Research
The Ohua system is a research vehicle and although the core concepts have been defined there is enough room left for further innovation.
- Automatic graph rewrites for MPP scenarios. An important processing scenario for this type of system is parallel processing. It allows increasing speed and helps the systems to scale even for very large volumes of data. The Ohua system is primarily designed to support MPP (Massively Parallel Processing). The classic way to turn an existing flow graph into an MPP flow leverages the concept of data parallelism and involves executing certain parts of the graph in parallel on different parts of the incoming data. As of now Ohua does not support automatic graph rewrites that analyze the flow with respect to its structure and the participating operators in order to derive an optimal MPP flow.
- Thread granularity. There is a trade-off in terms of dynamically deriving an MPP flow from a normal flow graph as constructed by the user. Too many threads will increase the operating system scheduling and impacts the performance. Too few threads might not utilize all the CPUs 100% all the time which is desired for high performance. The goal is to find the minimal number of threads that will keep a certain amount of CPUs busy all the time. The Ohua engine already provides an extension point and the capabilities to run multiple consecutive operators in one thread.

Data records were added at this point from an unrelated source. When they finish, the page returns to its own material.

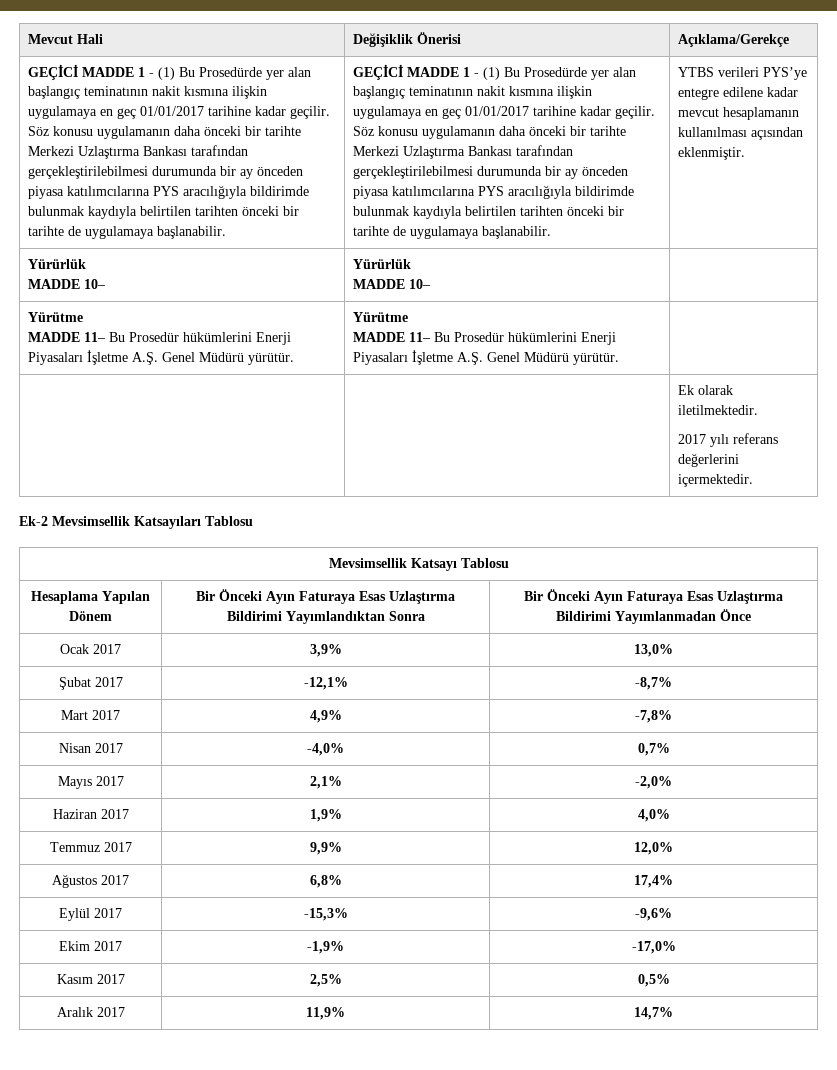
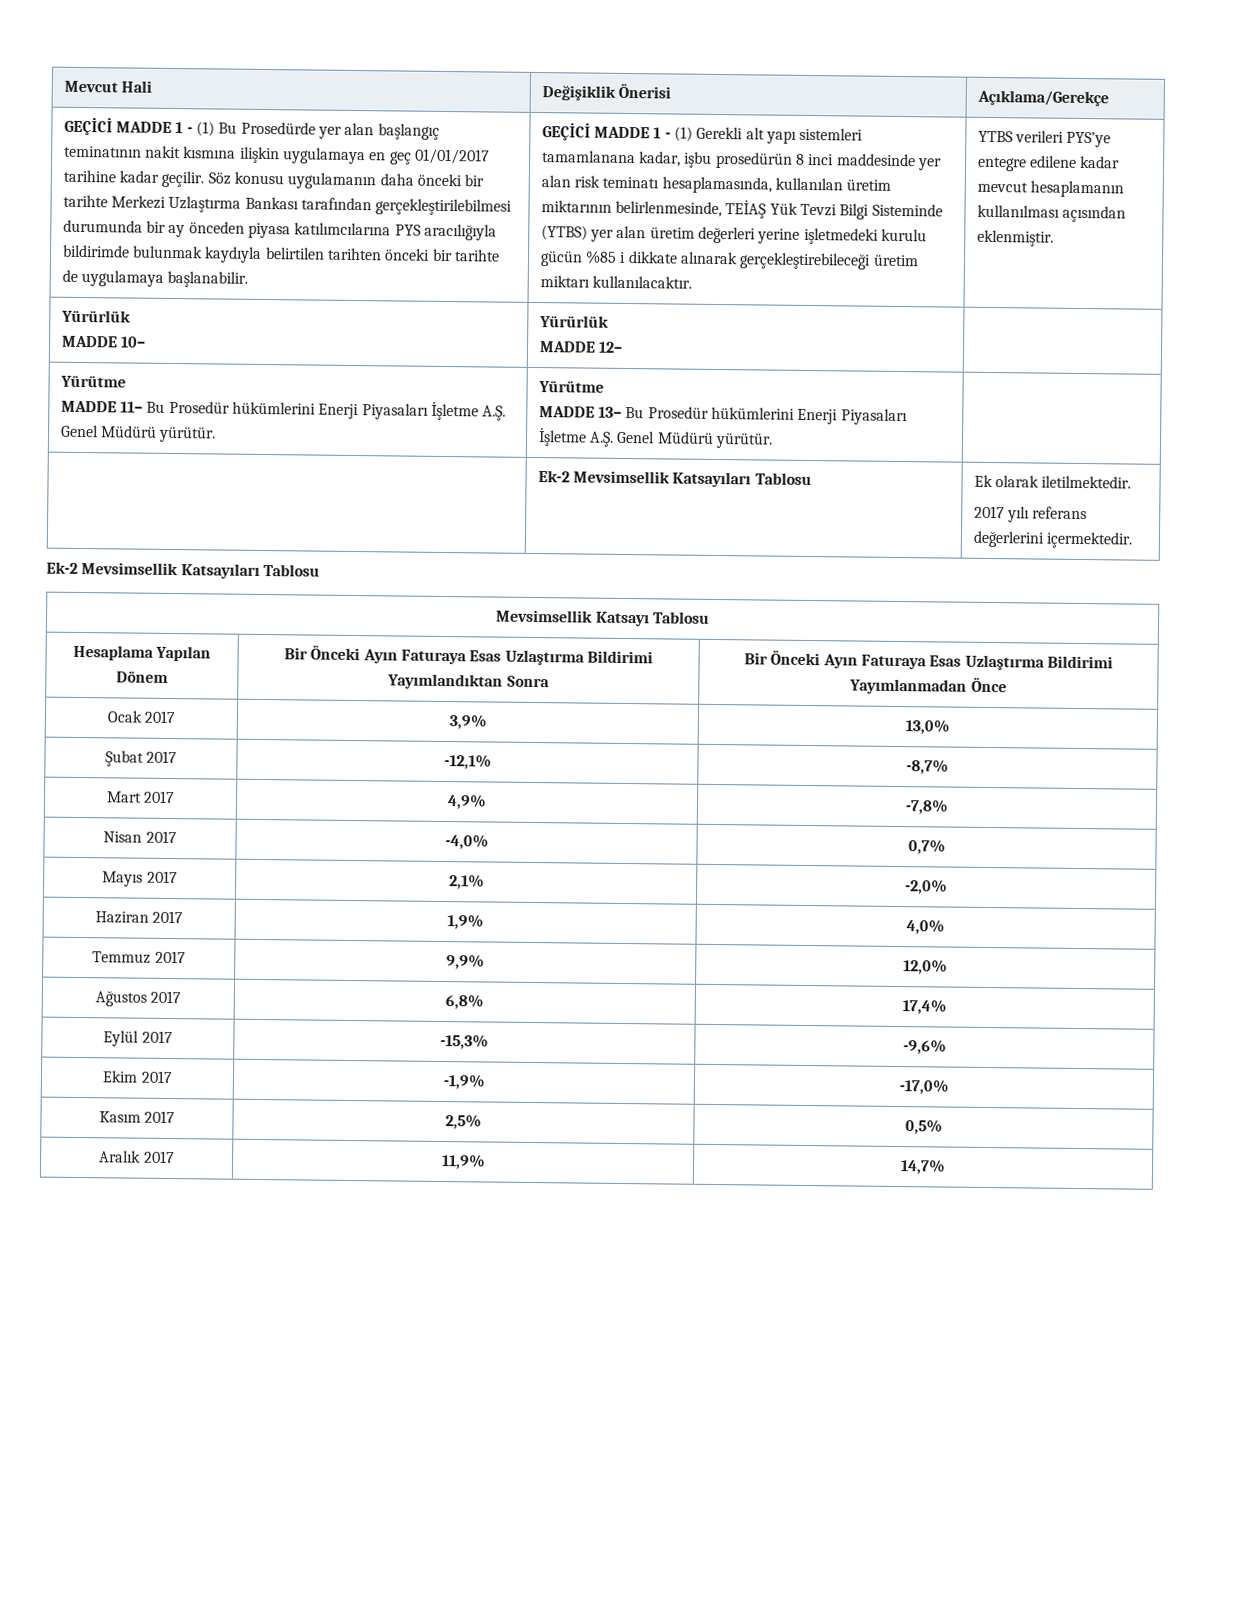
- Söz konusu uygulamanın daha önceki bir tarihte Merkezi Uzlaştırma Bankası tarafından gerçekleştirilebilmesi durumunda bir ay önceden piyasa katılımcılarına PYS aracılığıyla bildirimde bulunmak kaydıyla belirtilen tarihten önceki bir tarihte de uygulamaya başlanabilir. | GEÇİCİ MADDE 1 - (1) Bu Prosedürde yer alan başlangıç teminatının nakit kısmına ilişkin uygulamaya en geç 01/01/2017 tarihine kadar geçilir. Söz konusu uygulamanın daha önceki bir tarihte Merkezi Uzlaştırma Bankası tarafından gerçekleştirilebilmesi durumunda bir ay önceden piyasa katılımcılarına PYS aracılığıyla bildirimde bulunmak kaydıyla belirtilen tarihten önceki bir tarihte de uygulamaya başlanabilir.
+ Söz konusu uygulamanın daha önceki bir tarihte Merkezi Uzlaştırma Bankası tarafından gerçekleştirilebilmesi durumunda bir ay önceden piyasa katılımcılarına PYS aracılığıyla bildirimde bulunmak kaydıyla belirtilen tarihten önceki bir tarihte de uygulamaya başlanabilir. | GEÇİCİ MADDE 1 - (1) Gerekli alt yapı sistemleri tamamlanana kadar, işbu prosedürün 8 inci maddesinde yer alan risk teminatı hesaplamasında, kullanılan üretim miktarının belirlenmesinde, TEİAŞ Yük Tevzi Bilgi Sisteminde (YTBS) yer alan üretim değerleri yerine işletmedeki kurulu gücün %85 i dikkate alınarak gerçekleştirebileceği üretim miktarı kullanılacaktır.
  YTBS verileri PYS’ye entegre edilene kadar mevcut hesaplamanın kullanılması açısından eklenmiştir.
  Yürürlük
  MADDE 10– | Yürürlük
- MADDE 10– |
+ MADDE 12– |
  Yürütme
  MADDE 11– Bu Prosedür hükümlerini Enerji Piyasaları İşletme A.Ş. Genel Müdürü yürütür. | Yürütme
- MADDE 11– Bu Prosedür hükümlerini Enerji Piyasaları İşletme A.Ş. Genel Müdürü yürütür. |
+ MADDE 13– Bu Prosedür hükümlerini Enerji Piyasaları İşletme A.Ş. Genel Müdürü yürütür. |
- | | Ek olarak iletilmektedir.
+ | Ek-2 Mevsimsellik Katsayıları Tablosu | Ek olarak iletilmektedir.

- Automatic failure detection/high availability. Especially in the context of (near) real-time online applications such as for instance online trading new requirements are placed on system availability. A downtime for more than half a minute can turn into a loss of a quite reasonable amount of money. Hence automatic failure detection and especially high availability mechanism will have to be developed to allow Ohua to become a player in this field.
Development
The Ohua system has been subject to research throughout the last two years. It is time now to proof our concepts in real-life scenarios. In order to make it usable for a wider community the following tasks will help to create Ohua flows easier and even enable non-Java programmers to use the system.
- XML based flow descriptions.
Flow graphs are currently constructed programmatically requiring the flow author to not only be familiar with Java but also have a development environment such as Eclipse set up. In order to enhance the usability of Ohua and allow even non-programmers to specify flow graphs the current work focuses on building an XML Parser to read processes specified in the more intuitive XML format.
- Generic relational type system.
The current implementation is working only with a set of static packets. This greatly limits the application context of Ohua. One of the next major tasks will therefore be to enhance the engine with a generic type system that will allow specifying the data format transferred among the arcs to be specified in design-time of the flow graph.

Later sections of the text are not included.